July 24, 1997

Contact:
Leila Belkora
UIC Public Affairs
[email protected]
(312) 996-3457

At a recent conference on "data mining" at the University of Illinois at Chicago, experts from around the world witnessed a first in the use of the next generation of network communications.

"Data mining -- the automatic search for patterns, associations and changes in large databases -- is important for science and business," said Bob Grossman, conference organizer and UIC professor of mathematics, statistics and computer science. "This demonstration is important because it showed data mining can be done over a wide geographic area."

Potential applications of data mining include the detection of credit-card fraud and the improved understanding of health care data. Up to now, data mining has required that all of the data be in one location. However, scientific and corporate data are generally distributed over a wide geographic area. The data mining demonstrated at the conference used a state-of-the-art link between the University of Illinois at Chicago and the University of Pennsylvania.

The link set up at the "Managing and Mining Massive Data" conference July 12 to 15, sponsored by the National Science Foundation, relied on the very-high-speed Backbone Network Services provided by MCI under contract with the National Science Foundation. The network operates at speeds of 155 million bits of data per second -- or up to 100 times faster than the current Internet for certain applications.

In this demonstration, conference participants in Chicago not only interacted with their peers at the University of Pennsylvania through high-quality videoconferencing but simultaneously used the same communication channel to mine a scientific data set stored in Philadelphia. For this trial the demands on the network were about 18 times greater than the load carried by typical Internet connections available at universities, said Grossman.

"The data mining involved sustained 100-gigabyte (a gigabyte is one billion bytes) queries on more than a terabyte (one trillion bytes) of information that was distributed between two cities. That's much harder than analyzing the Library of Congress card catalog and the numbers from every phone book in the United States," said Grossman, who is also president of Magnify, Inc. in Chicago.

The data mining demonstration also achieved a milestone in the way information was exchanged. While the Asynchronous Transfer Mode, or ATM, communication protocol has been available for several years, most applications over new high-speed networks involve an older and less efficient protocol called TCP/IP, simply because that is what is available, according to Stuart Bailey, senior engineer at UIC's Laboratory for Advanced Computing. The experiment at the data mining conference demonstrated the full potential of the Asynchronous Transfer Mode over the high-speed network.

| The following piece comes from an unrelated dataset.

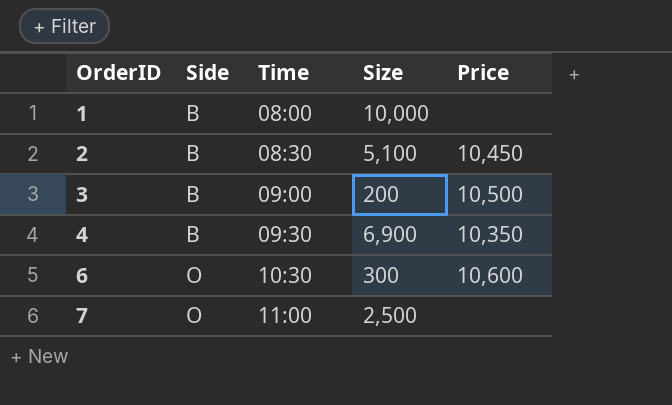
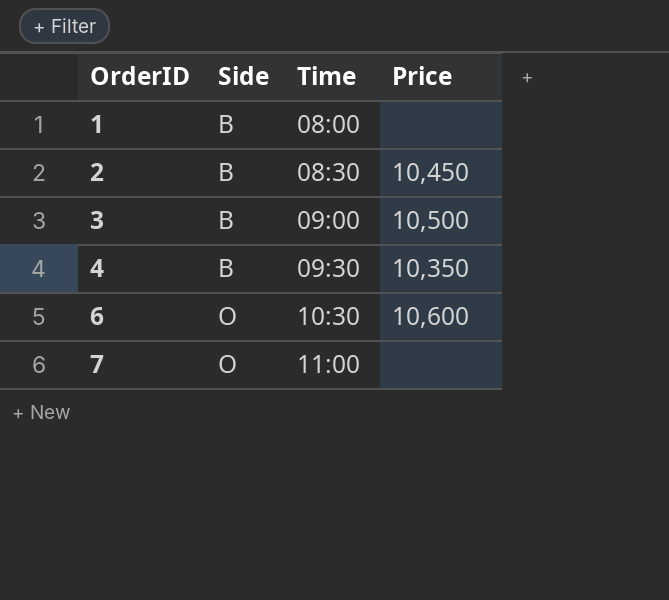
column Size | position: 4 -> none

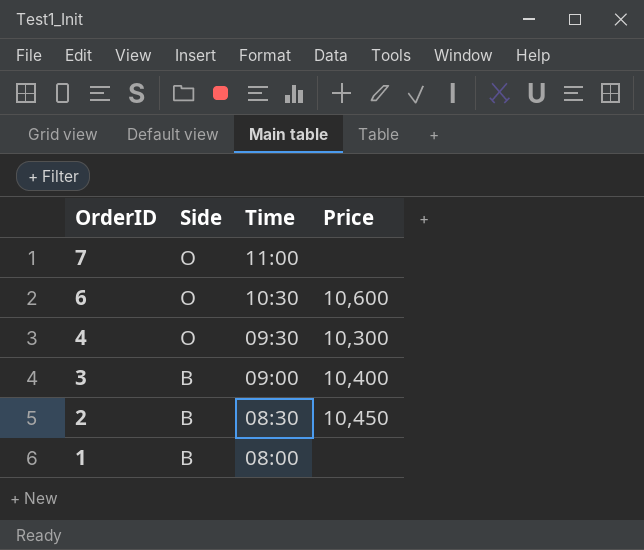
row order: OrderID ascending -> OrderID descending
4 | Side: B -> O
4 | Price: 10,350 -> 10,300
3 | Price: 10,500 -> 10,400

"This represents the first demonstration of high-performance data mining that I know of, and the first teleconferencing with so-called 'native ATM' over the very high speed Backbone Network Services," added Grossman.

The videoconferencing, data mining, and other demonstrations at the conference are part of the 1997 Terabyte Challenge, a year-long technology demonstration for data mining and data-intensive computing on massive data sets involving university and commercial scientists.